About 66% of college Freshman make it into a game during their first season.   This means 1/3 of your dd’s that just signed won’t even play one minute next season.  The range so far is from the low 50% to mid 70%.  The quality of the program doesn’t seem to make a difference but more the overall size of the team.  Stanford is leading the way with 75% of Freshman playing. 


Only about 60% of college Freshman are on their team‘s roster by their Senior year.  The range is plus or minus 10%.  Of course some of the 40% that don’t stay transfer to play elsewhere but there is no way to track this.  So 40% of your dd’s signing today won’t still be playing for this team in 4 years. 

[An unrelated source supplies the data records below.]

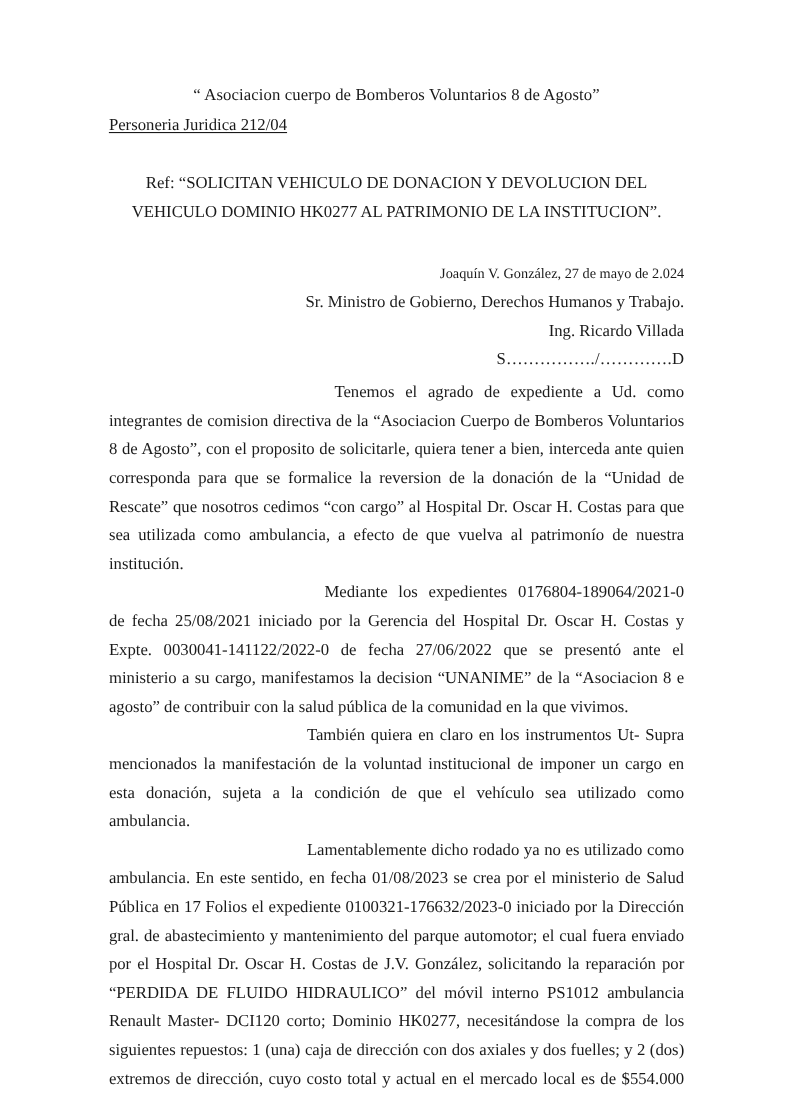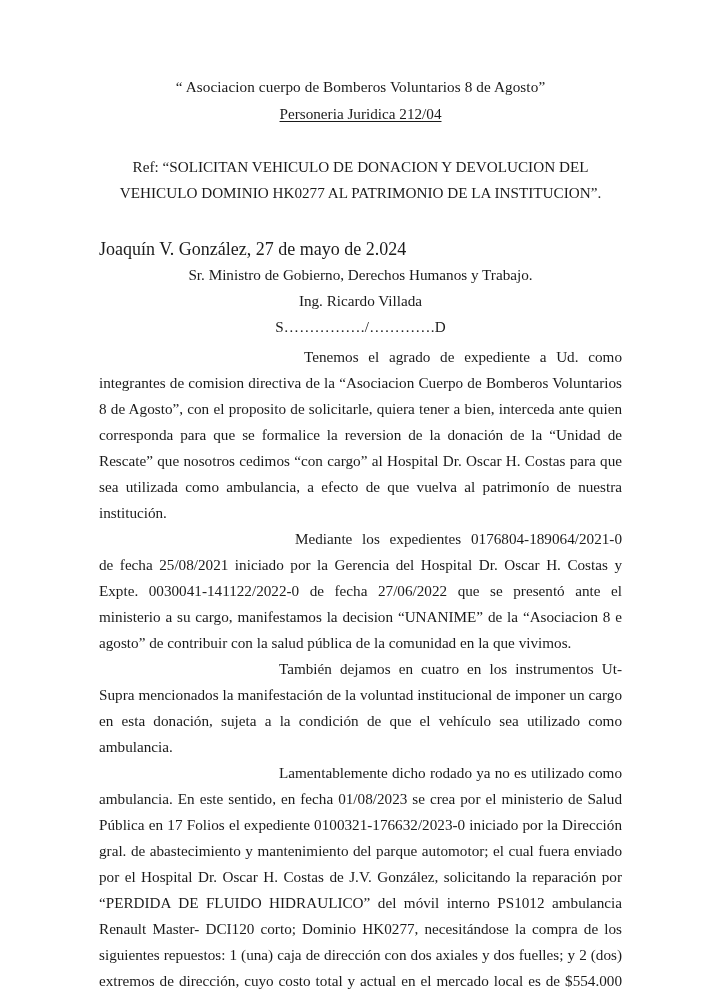--- a/index.html
+++ b/index.html
@@ -115,7 +115,7 @@
 
     <div class="letterhead">
       <div class="org-name">“ Asociacion cuerpo de Bomberos Voluntarios 8 de Agosto”</div>
-      <div style="text-align:center;">
+      <div style="text-align:left;">
         <span class="legal-id">Personeria Juridica 212/04</span>
       </div>
     </div>

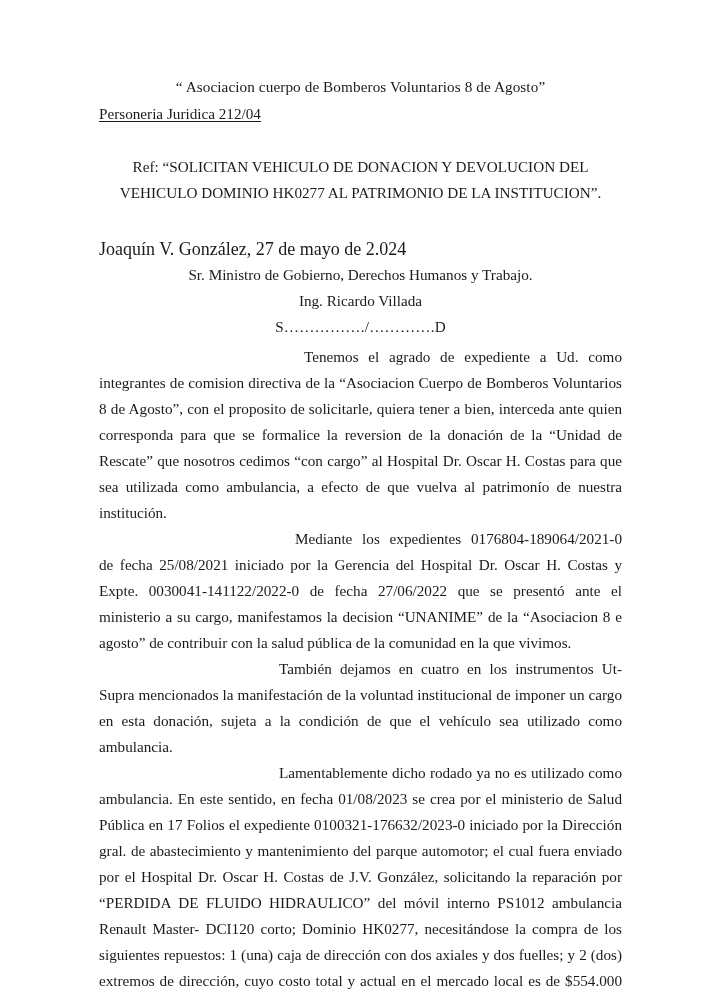--- a/index.html
+++ b/index.html
@@ -64,8 +64,8 @@
   
   .date-line {
     margin-top: 30px;
-    text-align: left;
-    font-size: 18px;
+    text-align: right;
+    font-size: 13px;
     line-height: 26px;
   }
   .addressee {

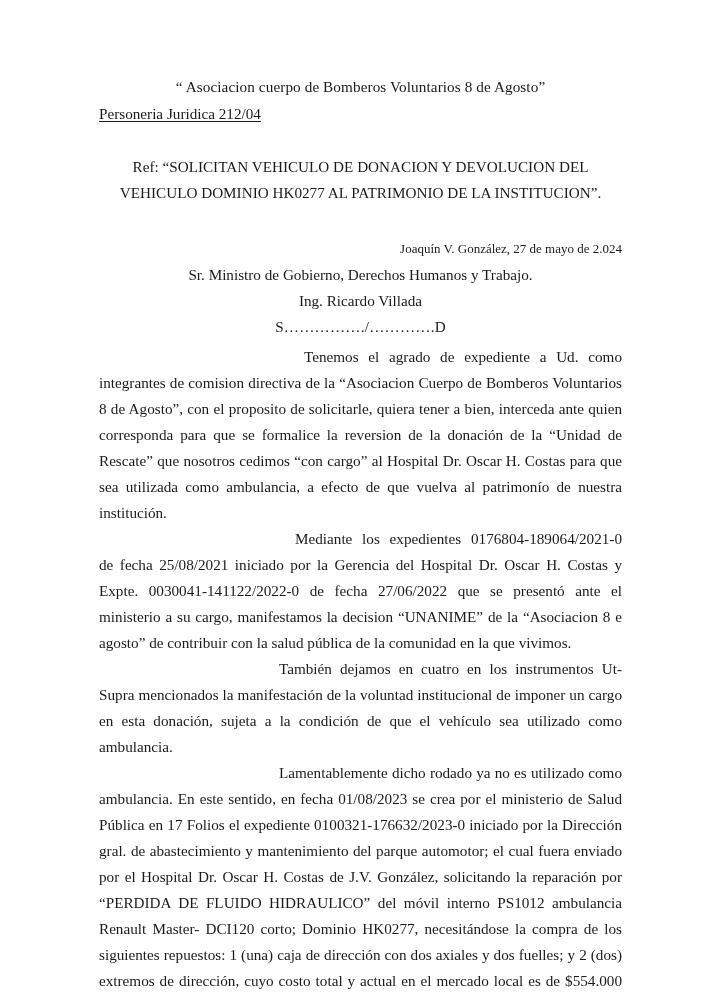--- a/index.html
+++ b/index.html
@@ -71,7 +71,7 @@
   .addressee {
     font-size: 15.2px;
     line-height: 26px;
-    text-align: center;
+    text-align: right;
   }
   .addressee span {
     display: block;

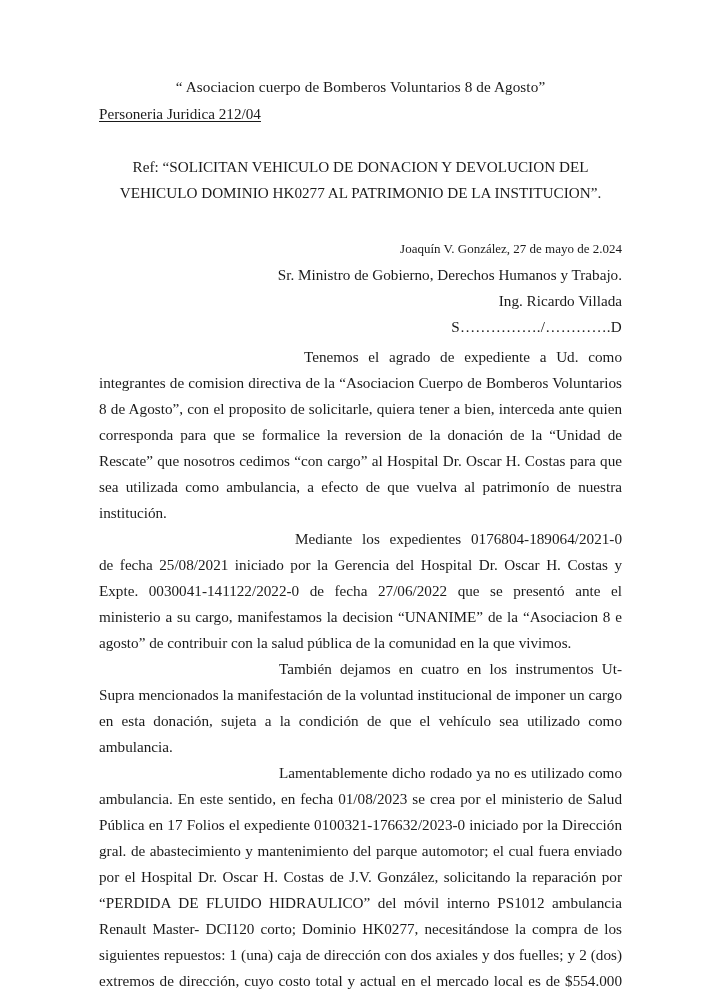--- a/index.html
+++ b/index.html
@@ -146,7 +146,7 @@
       </p>
 
       <p class="para lead-narrow">
-        <span class="lead-in"></span><span>También dejamos en cuatro en los instrumentos</span>
+        <span class="lead-in"></span><span>También quiera en claro en los instrumentos</span>
         <span>Ut- Supra mencionados la manifestación de la voluntad institucional de imponer un cargo en esta donación, sujeta a la condición de que el vehículo sea utilizado como ambulancia.</span>
       </p>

Just 1/3 of college Freshman that ride the pine their Freshman year are still on the team by their Senior year.  This appears to be mostly made of goalies and players missing their first season due to injury.   The odds are really stacked against Freshman field players that are healthy and can’t find playing time their first year.  

So good luck to everyone’s dd’s and I hope that each find their way to a fulfilling college career.


----------



## newwavedave (Nov 13, 2019)

Thank you for the data.  Do you have any data on those who signed today if it's the same team they verbally committed to a few years ago on Instagram?


----------



## Simisoccerfan (Nov 14, 2019)

newwavedave said:


> Thank you for the data.  Do you have any data on those who signed today if it's the same team they verbally committed to a few years ago on Instagram?


Lol, not possible but likely there have been changes.


----------



## gkrent (Nov 14, 2019)

Simisoccerfan said:


> In honor of Signing Day and the end my dd’s first year of college soccer I thought to look at some data to see how many Freshman actually play and the odds of making it all four years at the college where they signed.  So far I have looked at six years of data for 12 major mostly SoCal schools.  I have seen enough data to draw the following conclusion:
> 
> 
> About 66% of college Freshman make it into a game during their first season.   This means 1/3 of your dd’s that just signed won’t even play one minute next season.  The range so far is from the low 50% to mid 70%.  The quality of the program doesn’t seem to make a difference but more the overall size of the team.  Stanford is leading the way with 75% of Freshman playing.
> ...


where did you find this data?


----------



## Simisoccerfan (Nov 14, 2019)

gkrent said:


> where did you find this data?


I looked at the schools published rosters and stats and gathered data on several simple questions.  How many freshman were on the team for each of the past 6 years.   Did the freshman play even one minute during their first year?  Where they still on the roster in 4 years?  Pepperdine is the current leader with 75.6% of the Freshman still on the team after 4 years and was on the high end with 71.1% of Freshman playing their first year.


----------



## newwavedave (Nov 14, 2019)

Before the big rule change, I was told by the Guru himself that 8 out of 10 female youth soccer players who verbally committed before their Sophomore year in HS did not end up playing all four years at the school they verbally committed to on Instagram.  The new rules allow both the student/athlete and school to date a little and get to know one another before they sign their four year commitment letter


----------



## MakeAPlay (Nov 14, 2019)

Simisoccerfan said:


> I looked at the schools published rosters and stats and gathered data on several simple questions.  How many freshman were on the team for each of the past 6 years.   Did the freshman play even one minute during their first year?  Where they still on the roster in 4 years?  Pepperdine is the current leader with 75.6% of the Freshman still on the team after 4 years and was on the high end with 71.1% of Freshman playing their first year.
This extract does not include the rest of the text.